Brasil tem 'grande probabilidade' de voltar ao Mapa da Fome, diz economista da Unicamp

Com o avanço da pandemia de COVID-19 e da recessão econômica, a fome deve aumentar no Brasil. A avaliação é de Walter Belik, economista e professor da Universidade Estadual de Campinas (Unicamp).
Sputnik

O ex-diretor geral da Organização das Nações Unidas para a Alimentação e a Agricultura (FAO) José Graziano afirmou em entrevista ao UOL que a crise deve fazer com que um bilhão de pessoas no mundo passem fome. 

Em nota sobre o impacto da COVID-19, a FAO afirma que a gravidade do quadro será determinada pelo tamanho da crise econômica. Nas piores projeções, a retração da economia pode introduzir a fome para 80,3 milhões de pessoas, enquanto o cenário mais otimista fala em 14,4 milhões de novas vítimas. 

Em entrevista à Sputnik Brasil, Belik diz que o Brasil "não está preparado" para lidar com a situação e que a volta ao Mapa da Fome é um acontecimento de "grande probabilidade". Elaborado pela FAO, o Mapa da Fome é uma lista dos países em que 5% ou mais da população se alimentam com menos calorias diárias que o recomendado.

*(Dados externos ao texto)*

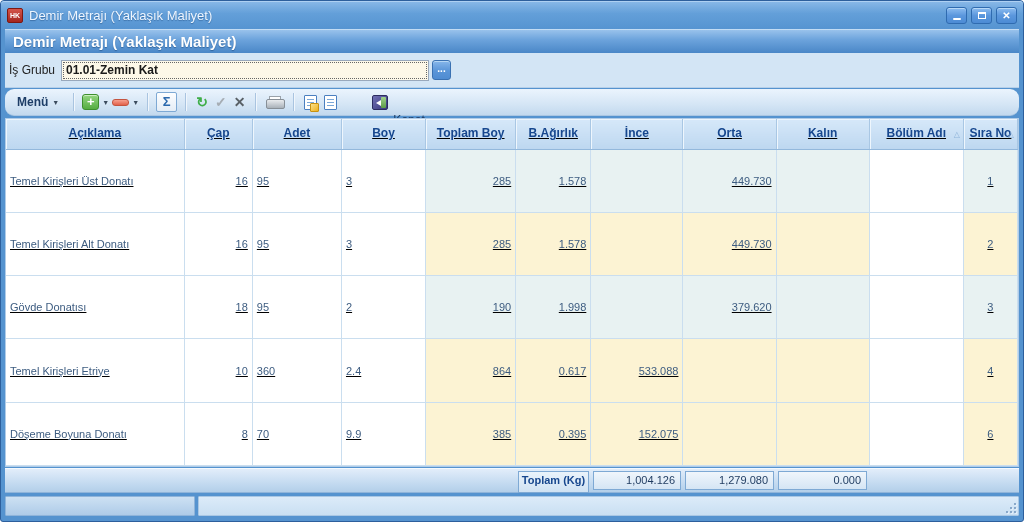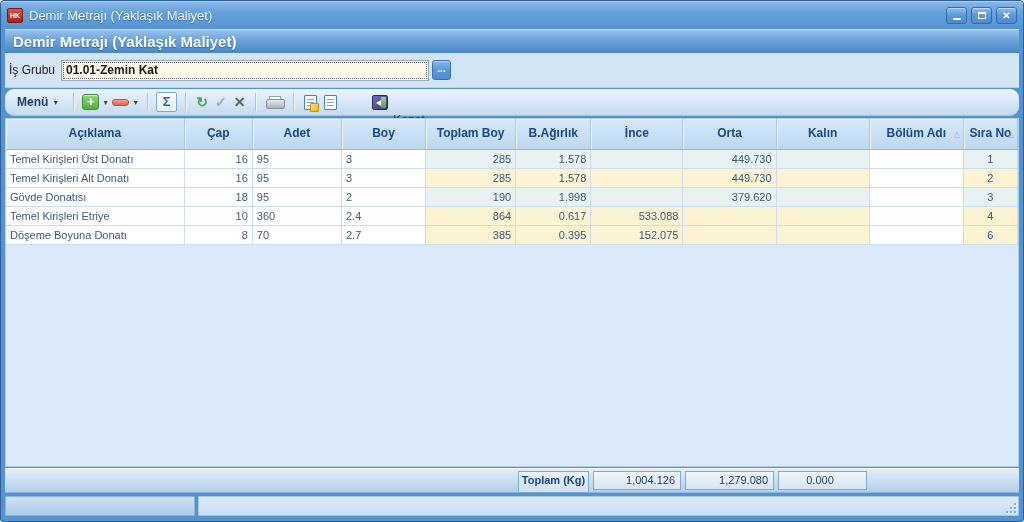"Açıklama" .grid-area { flex-direction: column -> row; text-decoration: none -> underline }
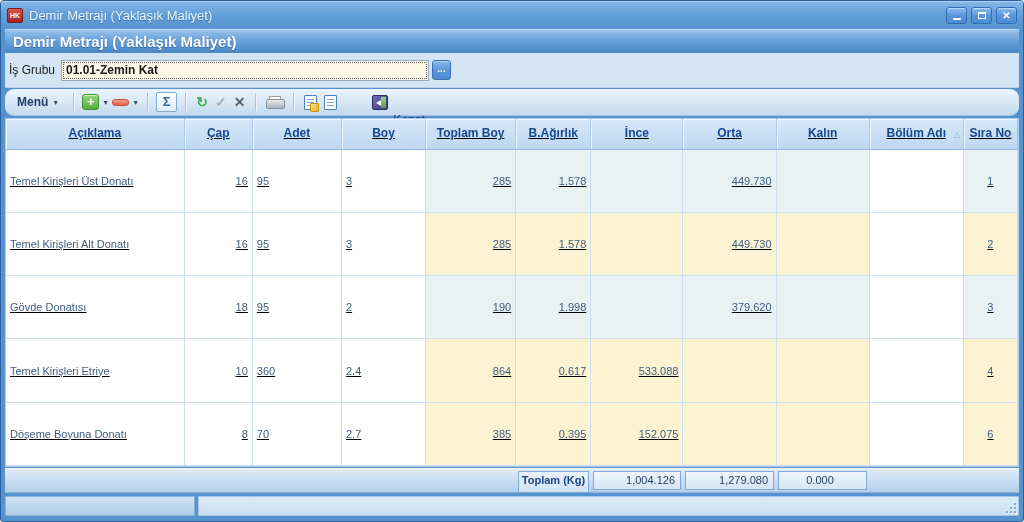"2.7" td.num-l { text: 2.7 -> 9.9 }
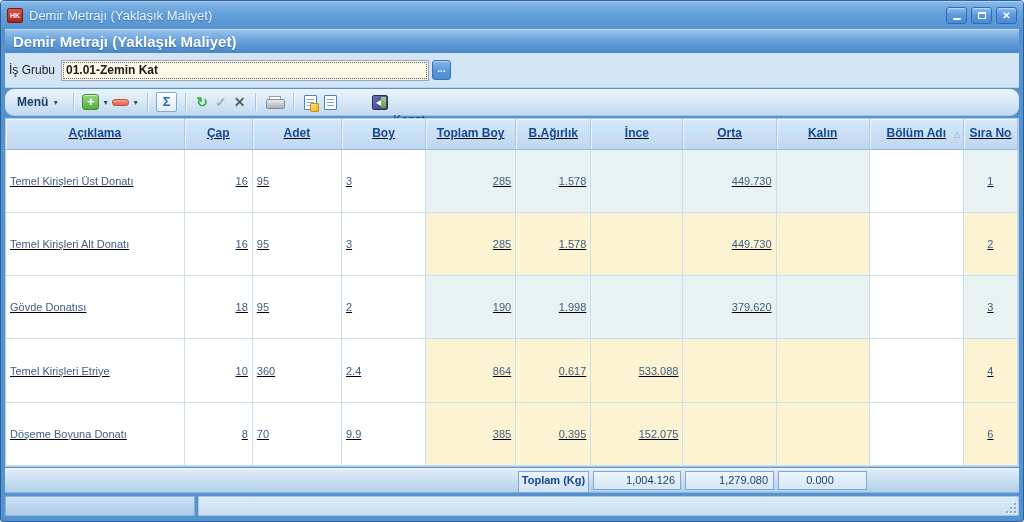"0.000" .tb-kalin { text-align: center -> none }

"O Brasil não está preparado para resolver esse problema, certamente grupos de risco como sem-teto, indígenas e comunidades tradicionais estão em situação muito mais vulnerável do que a classe média e a classe mais alta que tem uma habitação, que pode ficar em casa e ficar dois ou três meses sem receber renda", diz o economista da Unicamp.

O especialista acredita que apesar de o país ter criado "instrumentos adequados" para solucionar a questão da fome, por meio de "políticas públicas que permitiram o acesso da população ao alimento necessário para sua sobrevivência", a situação já vinha se agravando nos últimos anos com o "desmantelamento" desses mecanismos, "queda no PIB" e "aumento da pobreza".

"O Brasil produz uma quantidade enorme de alimentos. Segundo estatísticas, o Brasil seria o quarto produtor mundial de alimentos. No entanto, o problema é renda para essas pessoas consumirem", diz o economista da Unicamp.

Belik também ressalta que políticas públicas alimentares, como o Bolsa Família e restaurantes populares, estão em "situação bastante crítica" e evidenciam os "números expressivos" de desemprego e trabalho precário. O Brasil tem 12,85 milhões de desempregados e 36,8 milhões de pessoas na informalidade. Sem carteira assinada e direitos trabalhistas, os informais estão mais expostos aos efeitos das medidas de distanciamento social impostas pela pandemia.

Para o economista, a epidemia pode fazer com que "várias outras camadas da população entrem em crise". Belik cita os "70 milhões de pessoas correndo às agências da Caixa Econômica em busca de auxílio de R$ 600".

Preço dos alimentos pode aumentar

"Se não houver uma força no sentido de atender essas populações via políticas públicas, certamente nós vamos ter uma crise ainda maior, que é uma crise de alimentação", diz.

Belik aponta ainda que, para agravar a situação, o preço dos alimentos pode aumentar em função da pandemia.

"Numa primeira rodada, os produtores agrícolas colocaram produtos no mercado, mas o mercado encolheu, a demanda encolheu. Numa segunda rodada, esses produtores já estão deixando de produzir. Em plena safra, nós temos casos de produtos que estão sendo deixados no campo. Isso vai impactar no preço dos alimentos", afirma. 

Em sua opinião, o estado deveria intervir para controlar a situação, mas não existe essa "intenção" e "as coisas vão acontecer de forma totalmente descontrolada".

"Certamente o governo não está preparado para isso. As coisas vão acontecer de uma forma totalmente descontrolada porque não há intenção de intervir mais diretamente nesses mercados", diz Walter Belik.